Thanks Dominic. I'm guessing that something in the replication
invalidates cacheing of these files, and once they're in memory again
everything is fine, although I don't know how this might have changed.
I found this interesting snippet about ExternalFileField performance
being improved by sorting that might be related, but then again it's
pretty old.
https://stackoverflow.com/questions/29470458/solr-external-file-field-performance-issue
. I also note that my ex-colleague Alan did improve EFF performance a
while ago https://issues.apache.org/jira/browse/SOLR-3985 . Everything
I've read including from Issuu
https://engineering.issuu.com/2013/03/11/how-search-at-issuu-actually-works
implies that EFF isn't particularly performant anyway.

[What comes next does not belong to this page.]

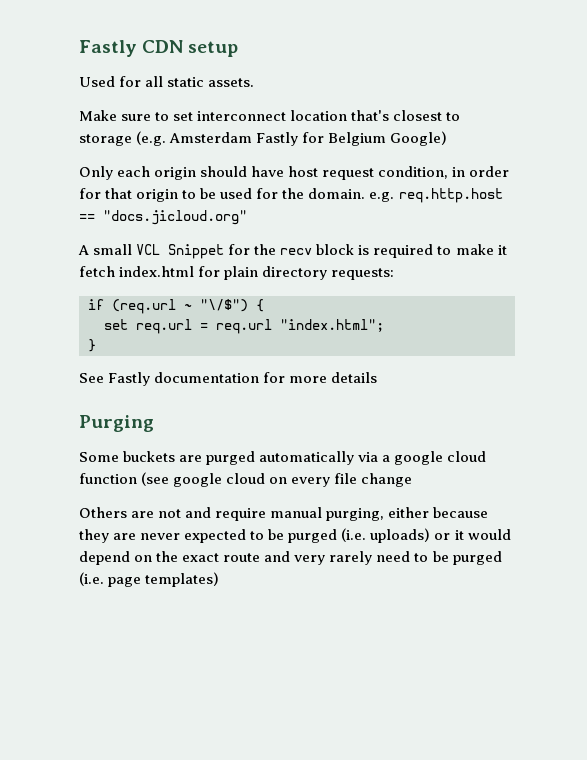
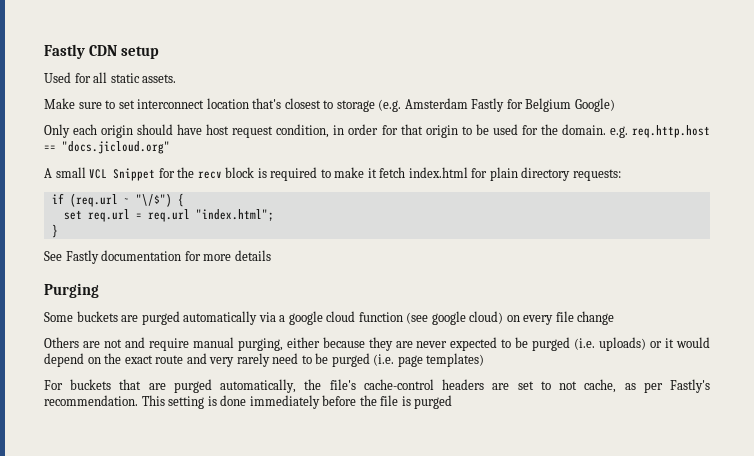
[226,473,266,484] cloud -> [469,311,504,324] cloud)
(220, 579) none -> [44,379,711,393] [44,395,453,409] // For buckets that are purged automatically, the file's cache-control headers are set to not cache, as per Fastly's recommendation. This setting is done immediately before the file is purged

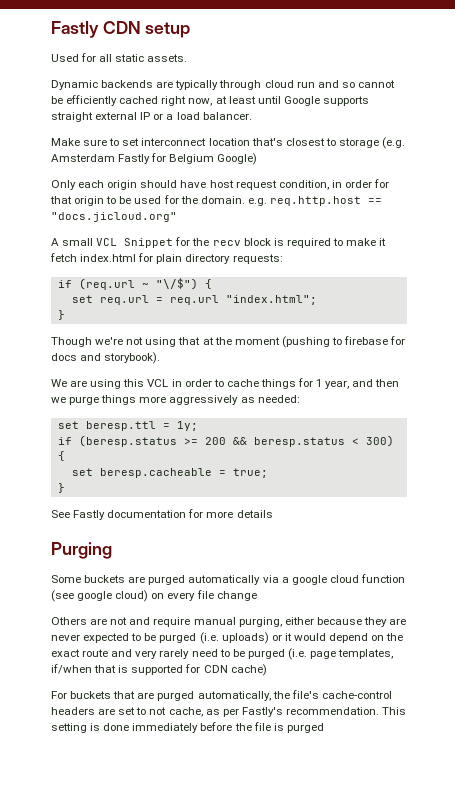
(177, 78) none -> [51,80,395,90] [51,95,369,106] [51,112,252,122] // Dynamic backends are typically through cloud run and so cannot be efficiently cached right now, at least until Google supports straight external IP or a load balancer.
(58, 231) none -> [51,336,406,348] [51,352,161,364] [51,378,400,389] [51,395,300,405] [57,421,198,431] [57,435,394,447] [57,451,65,461] [71,468,268,478] [57,483,65,493] // Though we're not using that at the moment (pushing to firebase for docs and storybook). // We are using this VCL in order to cache things for 1 year, and then we purge things more aggressively as needed: // set beresp.ttl = 1y; // if (beresp.status >= 200 && beresp.status < 300) { // set beresp.cacheable = true; // }
[426,353,485,367] templates) -> [338,649,394,659] [51,664,267,676] templates, if/when that is supported for CDN cache)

There doesn't
seem to have been any activity around EFF between those versions apart
from some doc fixes
https://issues.apache.org/jira/browse/SOLR-14968?jql=text%20~%20%22externalfilefield%22
Hope some of these links help you track down the problem!
Best
Charlie
On 26/10/2021 15:31, Dominic Humphries wrote:
No problem, I've been trying to get my head around how it all works myself!
As per
https://solr.apache.org/guide/8_9/working-with-external-files-and-processes.html
our schema defines a field type:
<fieldType name="fileboost" keyField="id" defVal="1" stored="false"

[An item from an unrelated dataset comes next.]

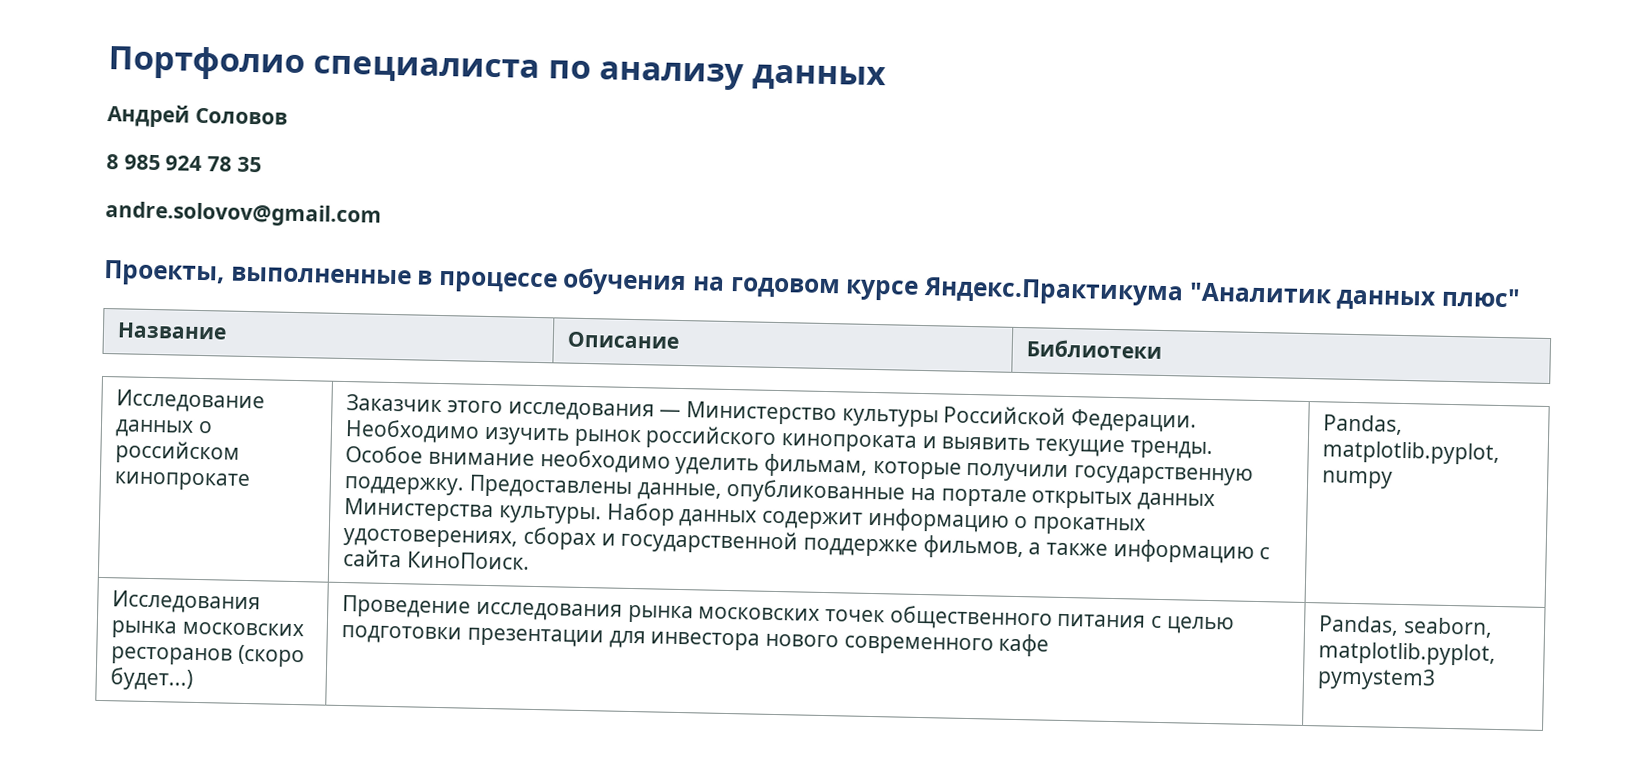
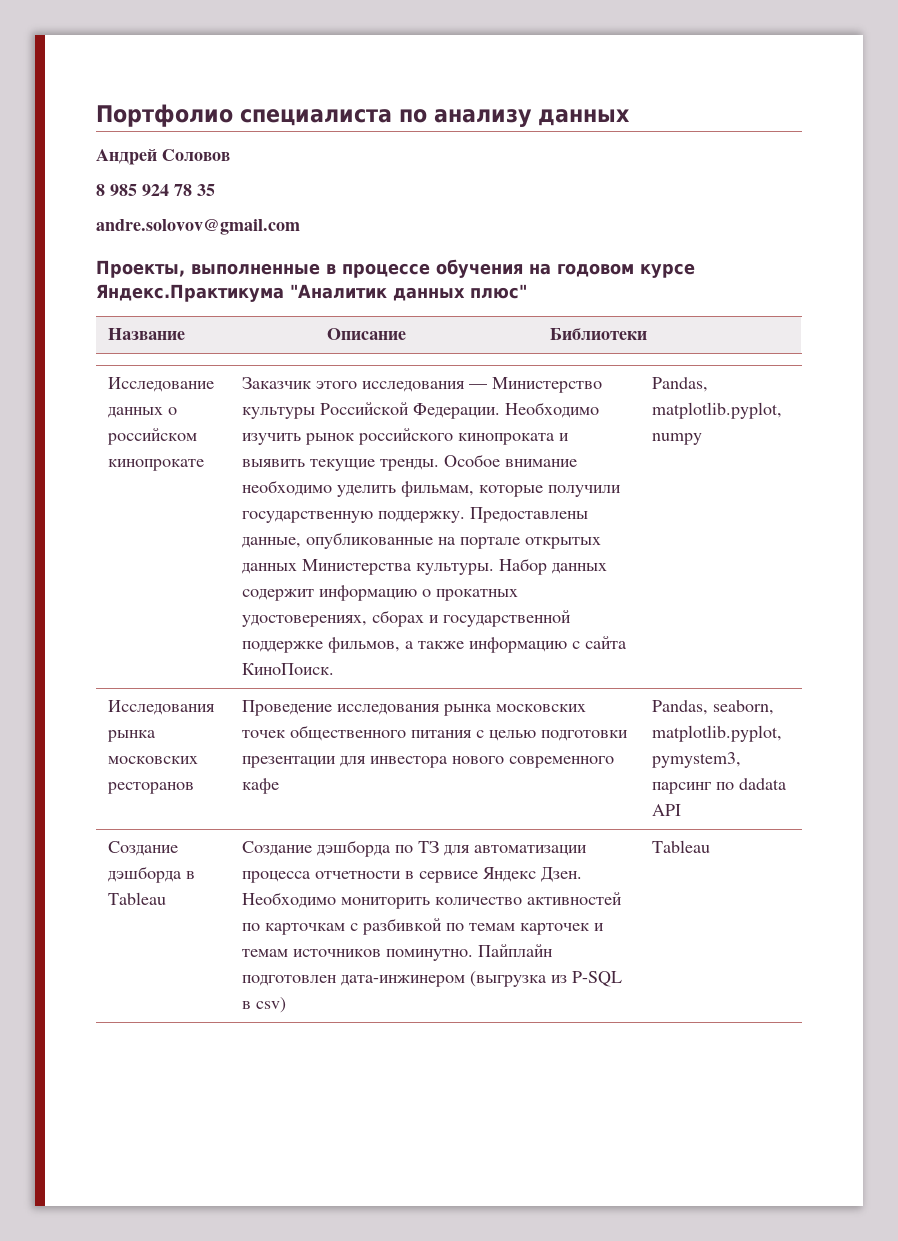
[237,644,305,668] [110,667,194,691] (скоро будет...) -> (194, 788) none
[1317,667,1437,691] pymystem3 -> [651,752,741,768] [651,778,786,794] [651,804,681,816] [107,841,178,856] [107,866,195,883] [107,892,166,905] [241,840,587,857] [241,867,582,883] [241,892,622,909] [241,918,604,935] [241,944,553,961] [241,971,622,987] [241,997,286,1013] [651,840,710,853] pymystem3, парсинг по dadata API // Создание дэшборда в Tableau | Создание дэшборда по ТЗ для автоматизации процесса отчетности в сервисе Яндекс Дзен. Необходимо мониторить количество активностей по карточкам с разбивкой по темам карточек и темам источников поминутно. Пайплайн подготовлен дата-инжинером (выгрузка из P-SQL в csv) | Tableau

indexed="false" class="solr.ExternalFileField"/>
which is then used to define a field:
<field name="boostvalue" type="fileboost"/>
which pulls data from a file, external_boostvalue, living in $SOLR_HOME/data
This is used to set a boost value that increases the visibility of some
search results.
Setting this file to be empty completely removes the performance hit we see
taking several minutes to resolve after each replication. But we do need
the functionality still, and I'm unclear on why this is an issue for 8.9
when it wasn't for 8.3
Hope this clarifies the problem!
Dominic
On Mon, 25 Oct 2021 at 19:03, Charlie Hull <[email protected]>
wrote:
Hi Dominic,
Could you clarify what you mean by boost files in this context? Just
curious....
Charlie
On 25/10/2021 17:11, Dominic Humphries wrote:
Performance with the replica pulling from 8.3.1 was actually worse. And
looking at the data in the databases and the boost file contents, I'm
dubious it's a problem of incompatible boost files. I think the
performance
of importing/applying the boosts really is what's responsible for the
issue
we see. Not sure what else to test to verify or disprove this..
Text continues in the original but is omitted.